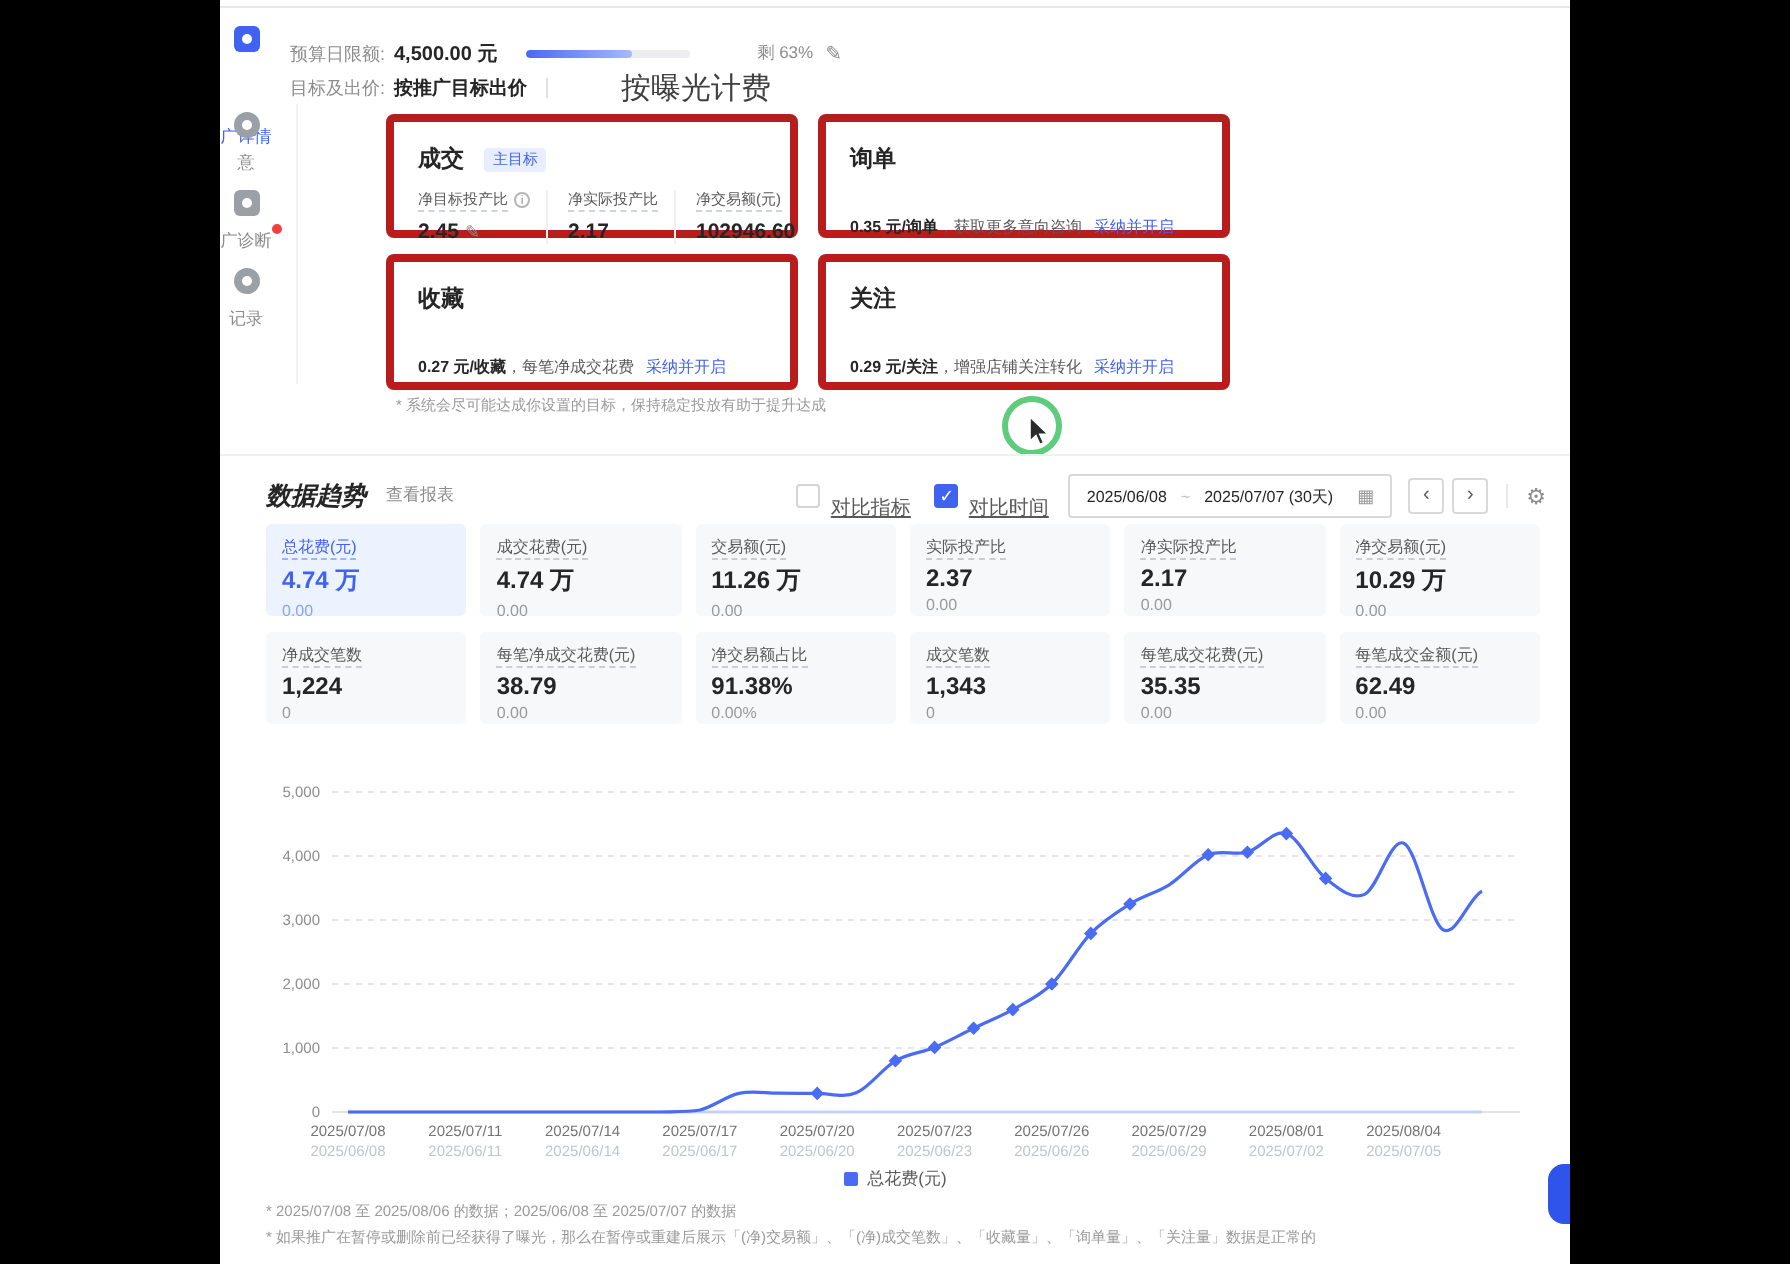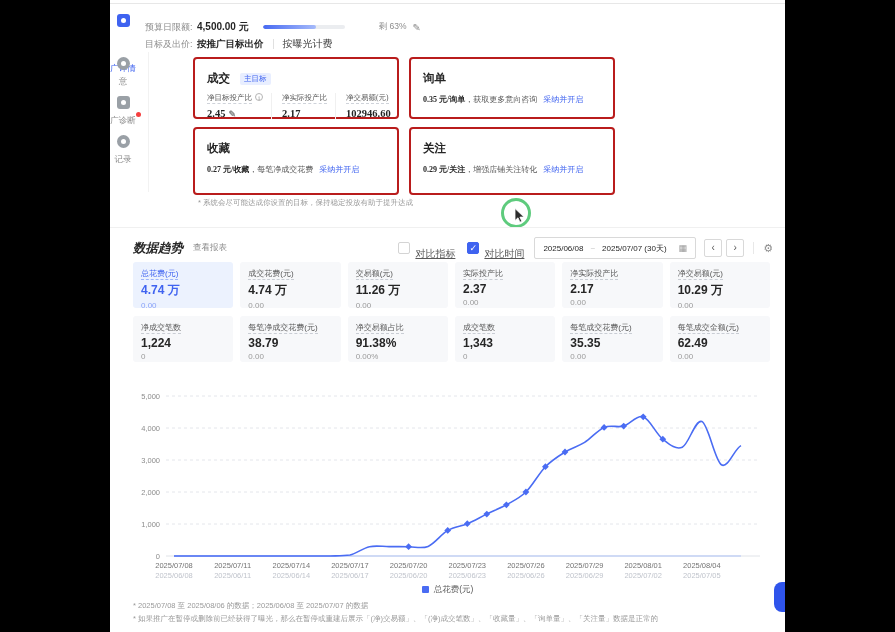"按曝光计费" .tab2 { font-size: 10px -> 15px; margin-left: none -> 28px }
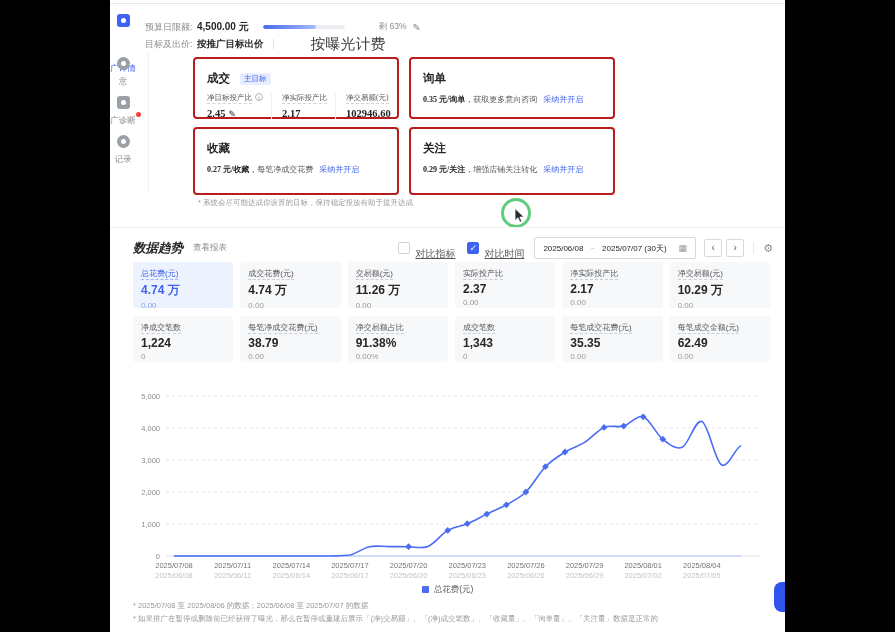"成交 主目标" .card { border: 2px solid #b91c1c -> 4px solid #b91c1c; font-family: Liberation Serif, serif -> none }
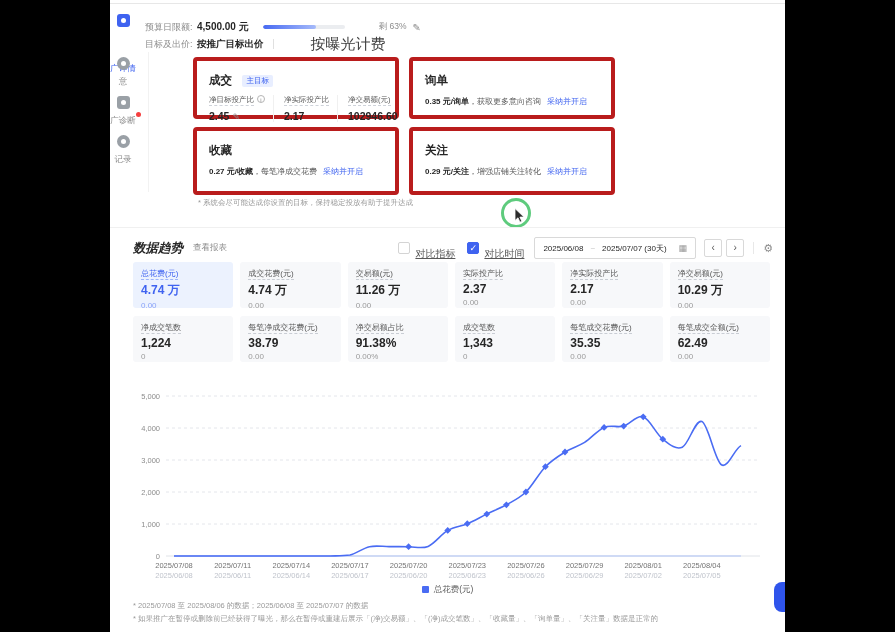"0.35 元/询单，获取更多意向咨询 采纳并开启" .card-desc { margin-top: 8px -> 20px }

--

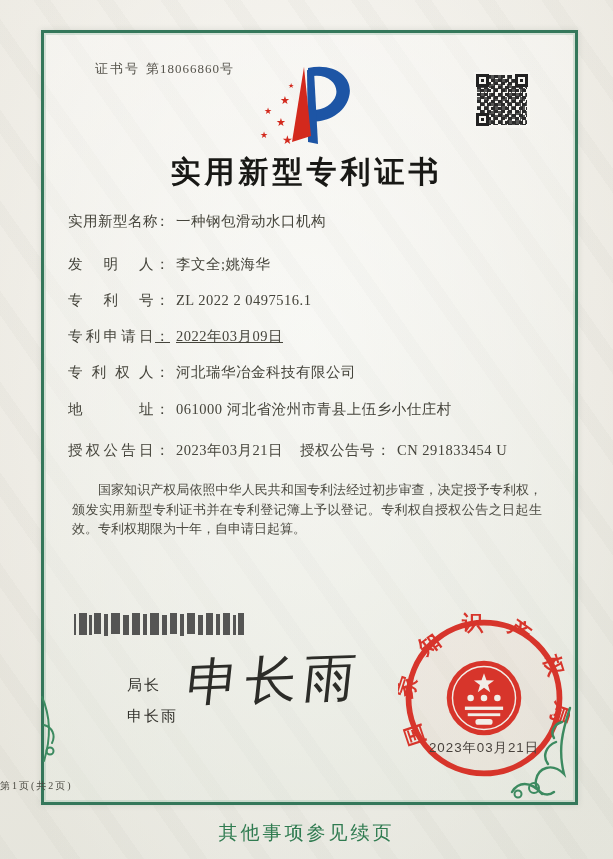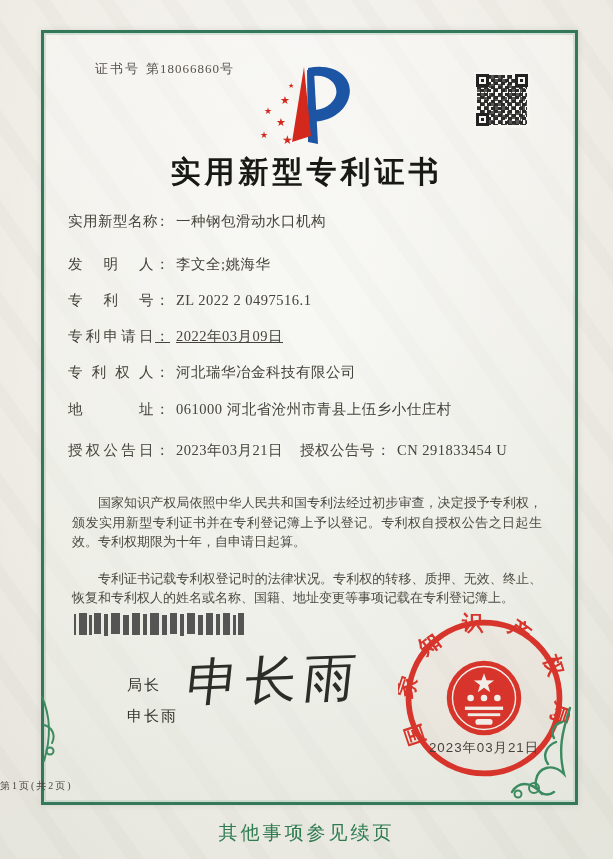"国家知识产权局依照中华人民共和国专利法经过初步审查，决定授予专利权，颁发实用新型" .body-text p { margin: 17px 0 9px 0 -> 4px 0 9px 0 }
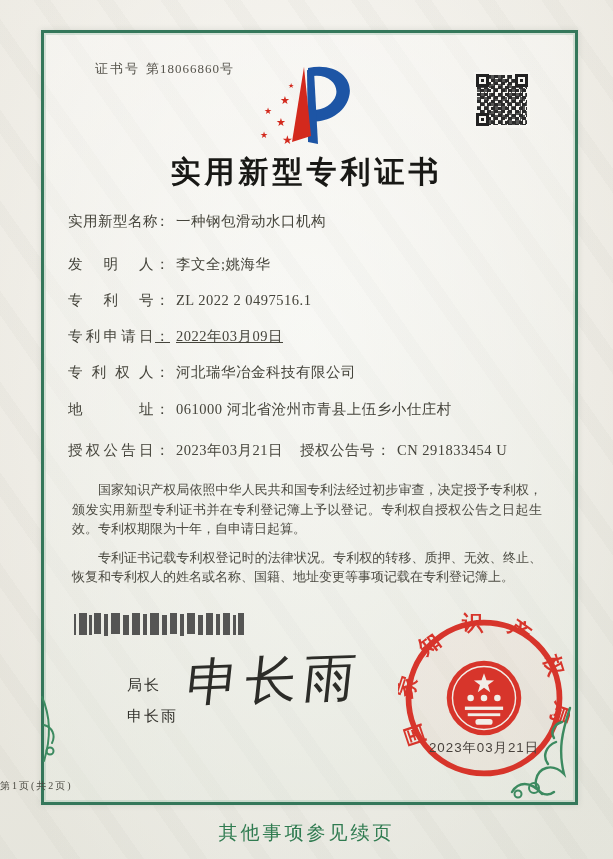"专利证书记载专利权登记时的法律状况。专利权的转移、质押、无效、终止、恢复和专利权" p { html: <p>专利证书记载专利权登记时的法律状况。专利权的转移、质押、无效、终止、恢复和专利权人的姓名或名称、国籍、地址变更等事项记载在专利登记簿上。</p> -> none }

* * *

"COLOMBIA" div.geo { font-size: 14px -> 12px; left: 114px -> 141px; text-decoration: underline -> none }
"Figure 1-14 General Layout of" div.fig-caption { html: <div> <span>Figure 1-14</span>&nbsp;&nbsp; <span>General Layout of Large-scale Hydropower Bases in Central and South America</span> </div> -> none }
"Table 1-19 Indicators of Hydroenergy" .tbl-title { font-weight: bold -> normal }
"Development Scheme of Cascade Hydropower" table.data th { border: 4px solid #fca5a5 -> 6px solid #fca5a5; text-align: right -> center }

WHAT TO WORK ON -> Take the lines above from the one containing "1-19 Indicators of" to the one containing "Scheme of Cascade" and retype them exactly, both ends included, with nothing added.

REPLY TO THE TASK ->
"Table 1-19 Indicators of Hydroenergy" .tbl-title { font-weight: bold -> normal }
"Development Scheme of Cascade Hydropower" table.data th { border: 4px solid #fca5a5 -> 6px solid #fca5a5; text-align: right -> center }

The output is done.